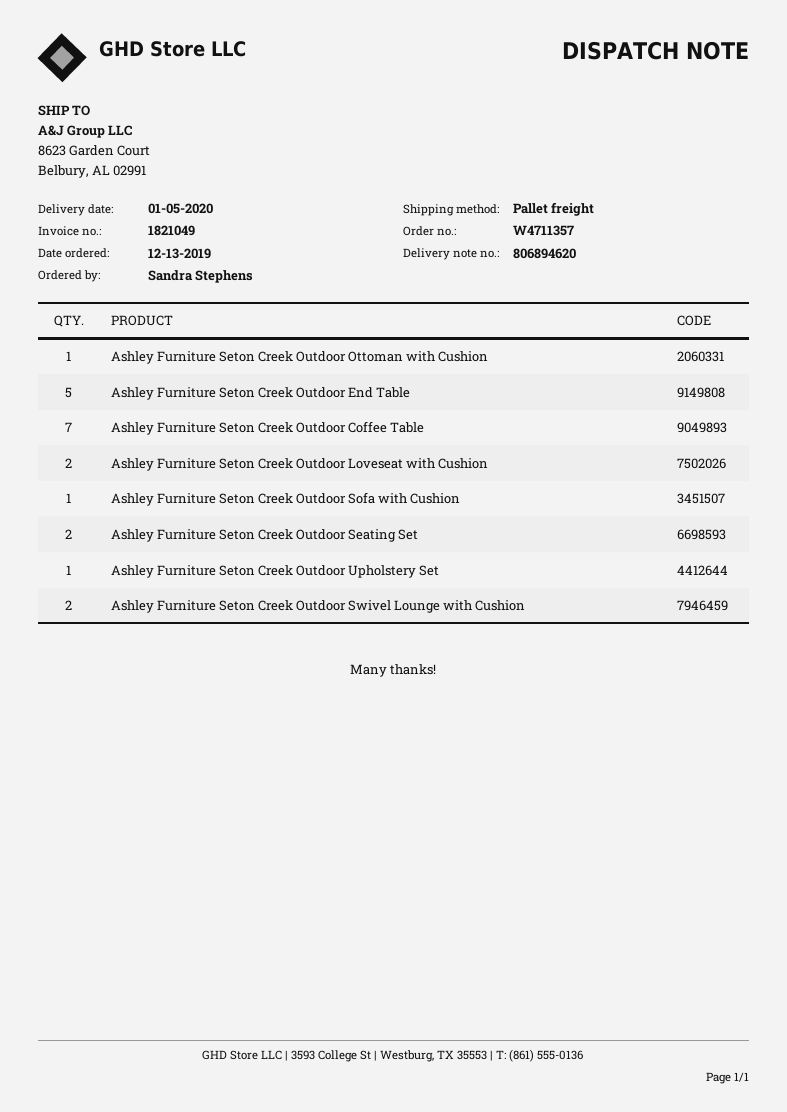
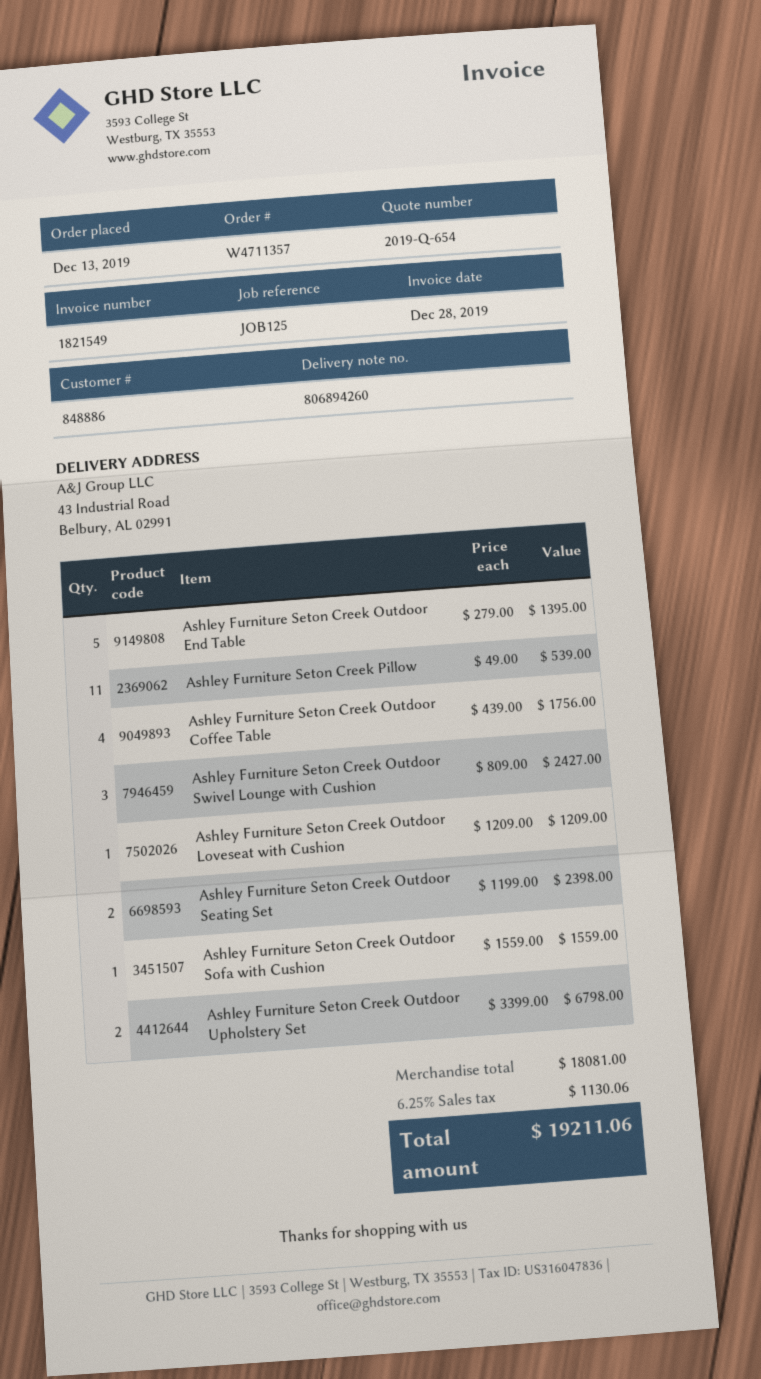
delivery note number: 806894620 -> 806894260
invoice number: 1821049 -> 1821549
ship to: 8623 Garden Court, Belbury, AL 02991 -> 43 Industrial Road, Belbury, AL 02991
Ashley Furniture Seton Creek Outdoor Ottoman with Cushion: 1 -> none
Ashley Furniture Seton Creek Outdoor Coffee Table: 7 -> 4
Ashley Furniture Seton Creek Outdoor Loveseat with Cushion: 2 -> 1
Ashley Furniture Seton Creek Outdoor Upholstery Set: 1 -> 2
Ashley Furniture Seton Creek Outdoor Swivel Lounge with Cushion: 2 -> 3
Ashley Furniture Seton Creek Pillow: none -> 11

* * * *

Word for word, restate the material above; do not carry over the pictures.

delivery note number: 806894620 -> 806894260
invoice number: 1821049 -> 1821549
ship to: 8623 Garden Court, Belbury, AL 02991 -> 43 Industrial Road, Belbury, AL 02991
Ashley Furniture Seton Creek Outdoor Ottoman with Cushion: 1 -> none
Ashley Furniture Seton Creek Outdoor Coffee Table: 7 -> 4
Ashley Furniture Seton Creek Outdoor Loveseat with Cushion: 2 -> 1
Ashley Furniture Seton Creek Outdoor Upholstery Set: 1 -> 2
Ashley Furniture Seton Creek Outdoor Swivel Lounge with Cushion: 2 -> 3
Ashley Furniture Seton Creek Pillow: none -> 11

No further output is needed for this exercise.